Provided data:

▬▬▬

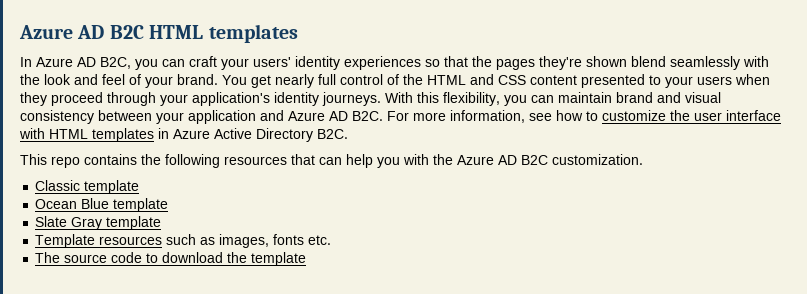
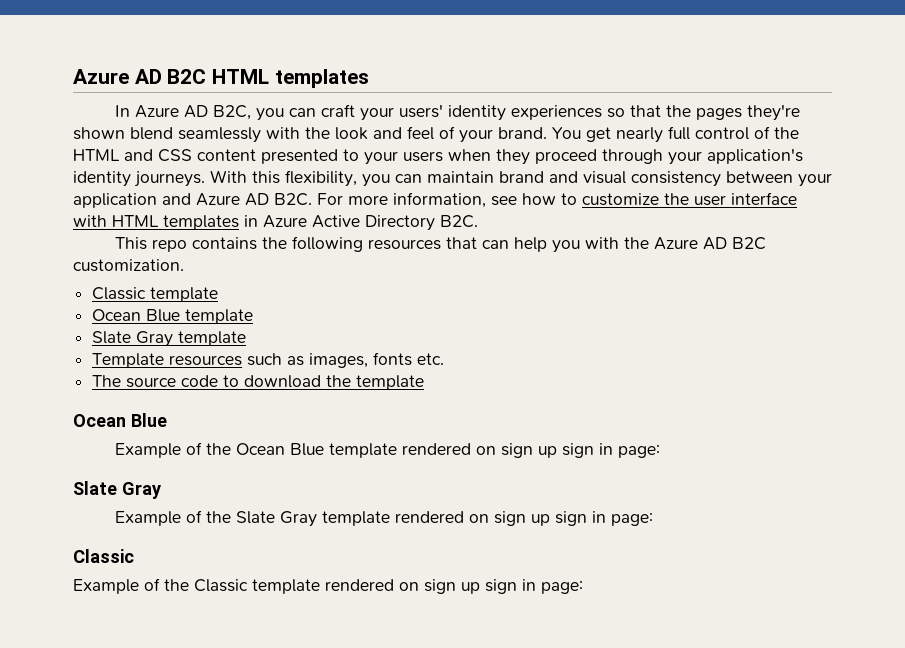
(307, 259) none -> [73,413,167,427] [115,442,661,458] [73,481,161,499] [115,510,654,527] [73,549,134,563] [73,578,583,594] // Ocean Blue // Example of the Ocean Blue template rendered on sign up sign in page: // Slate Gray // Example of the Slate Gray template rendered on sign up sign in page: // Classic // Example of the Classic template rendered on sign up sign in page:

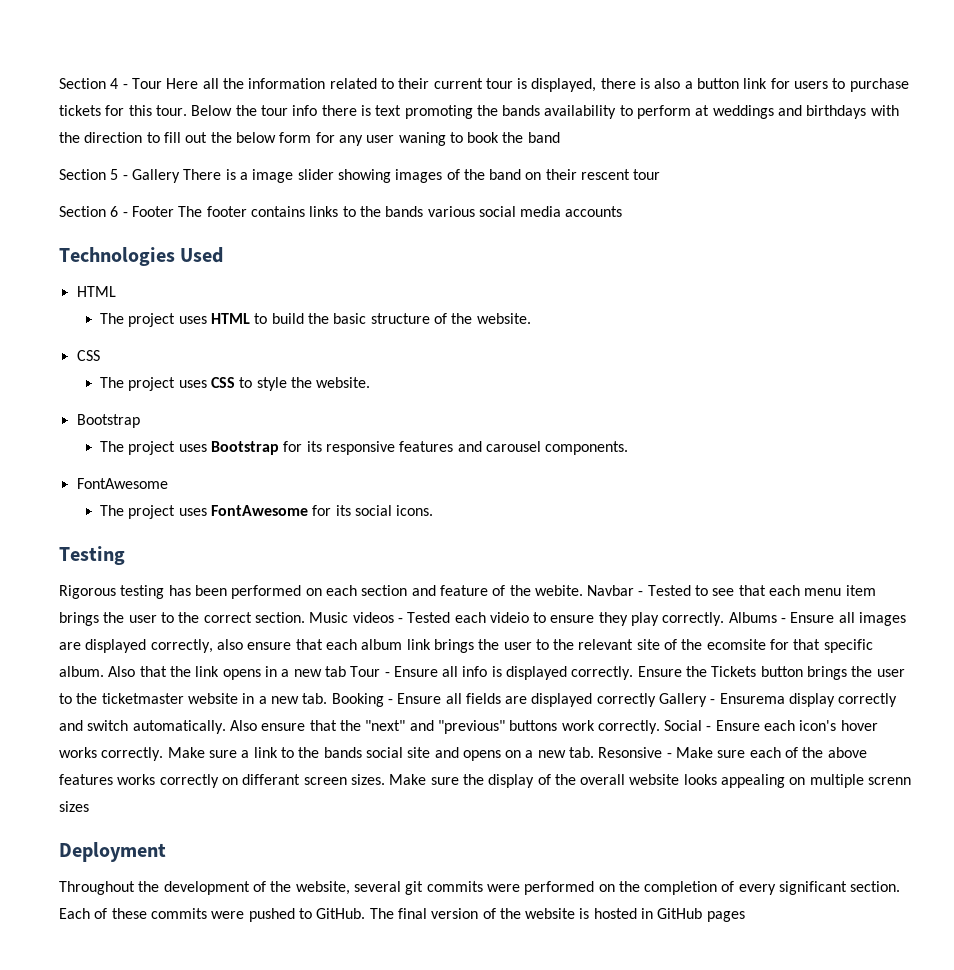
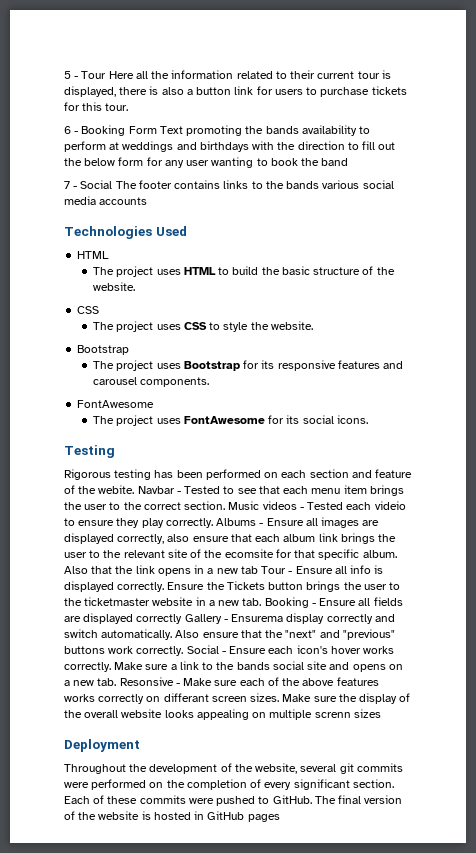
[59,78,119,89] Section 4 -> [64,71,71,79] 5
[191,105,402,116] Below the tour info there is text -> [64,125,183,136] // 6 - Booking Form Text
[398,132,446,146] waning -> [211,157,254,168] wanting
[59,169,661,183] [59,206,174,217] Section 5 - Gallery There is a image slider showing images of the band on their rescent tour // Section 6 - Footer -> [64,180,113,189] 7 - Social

▬▬▬

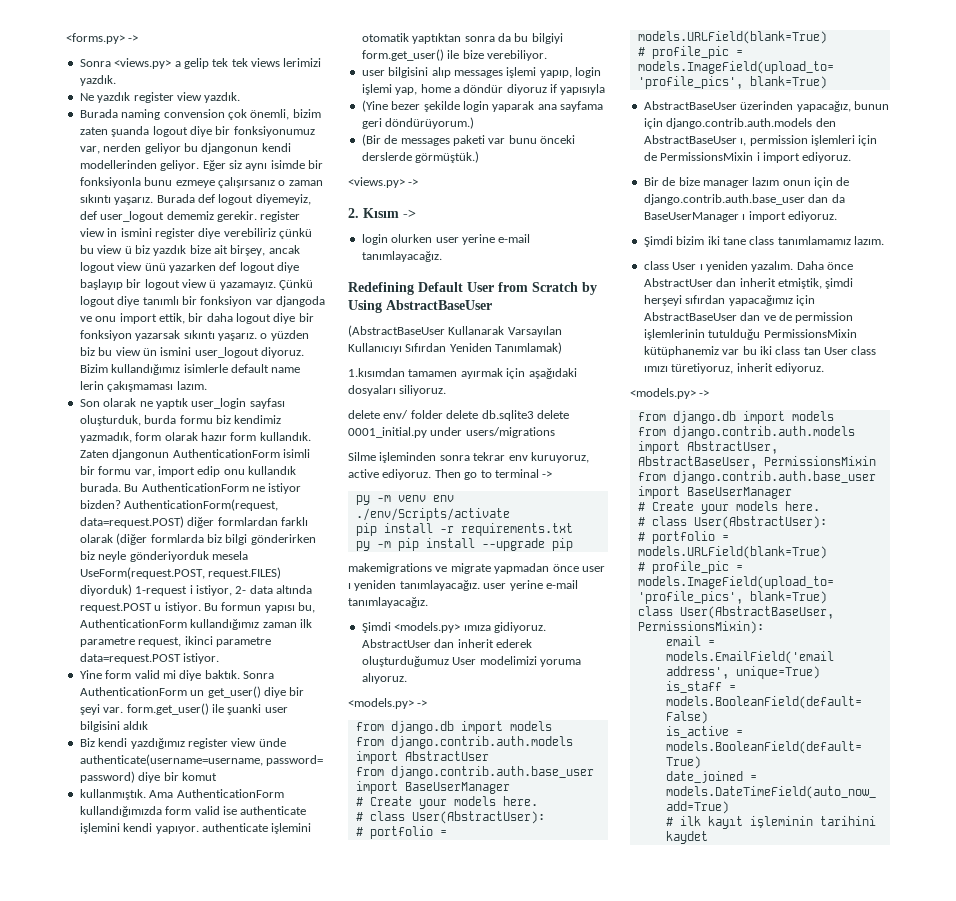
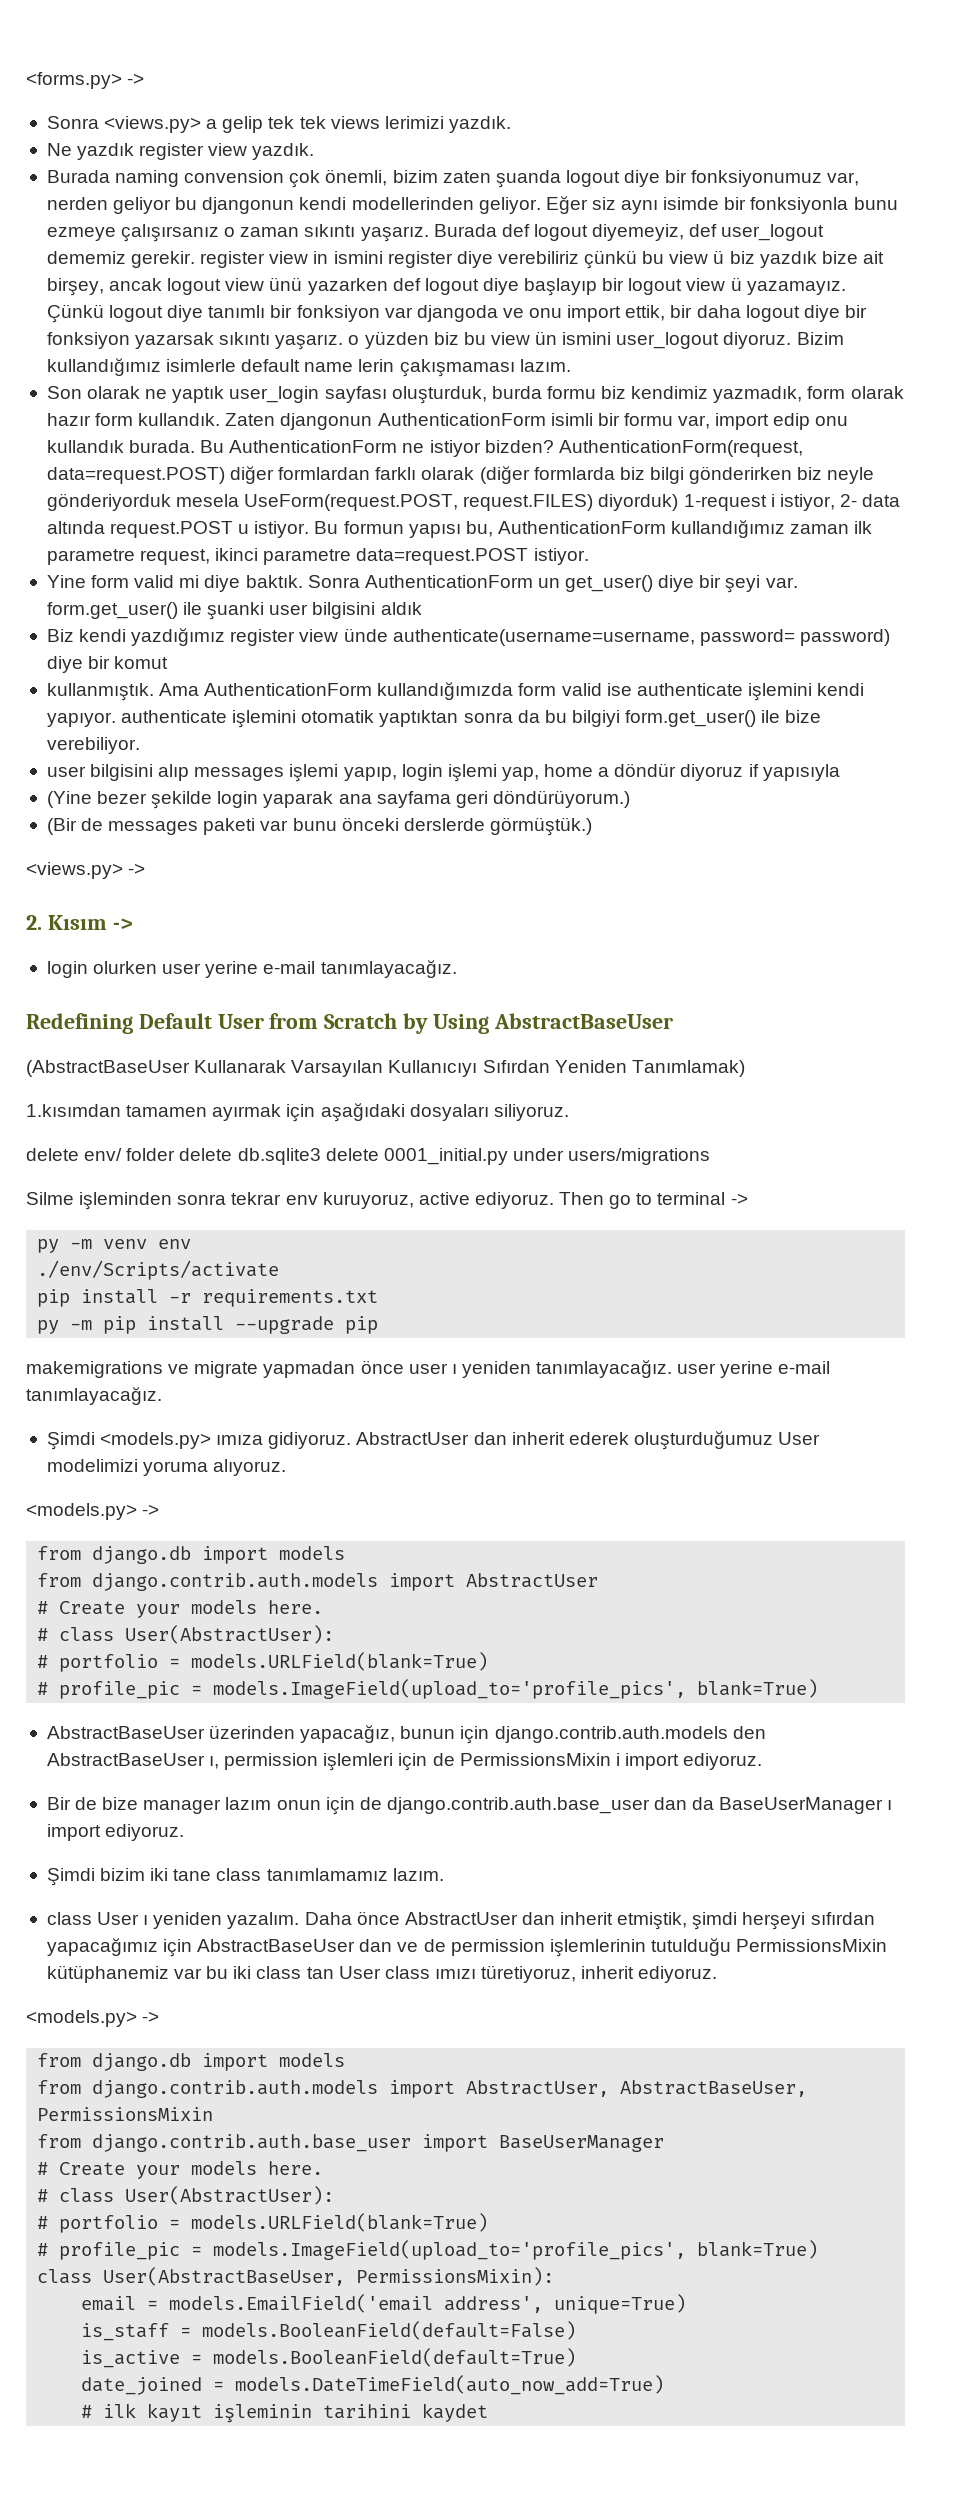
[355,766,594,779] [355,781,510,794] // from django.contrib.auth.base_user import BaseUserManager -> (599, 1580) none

▬▬▬

What to do: Exact duplication is required for the lines above, from the line that contains "[59,78,119,89] Section 4 -> [64,71,71,79] 5" to the line that contains "[59,169,661,183] [59,206,174,217] Section", inclusive; omit all others.

Task solution:
[59,78,119,89] Section 4 -> [64,71,71,79] 5
[191,105,402,116] Below the tour info there is text -> [64,125,183,136] // 6 - Booking Form Text
[398,132,446,146] waning -> [211,157,254,168] wanting
[59,169,661,183] [59,206,174,217] Section 5 - Gallery There is a image slider showing images of the band on their rescent tour // Section 6 - Footer -> [64,180,113,189] 7 - Social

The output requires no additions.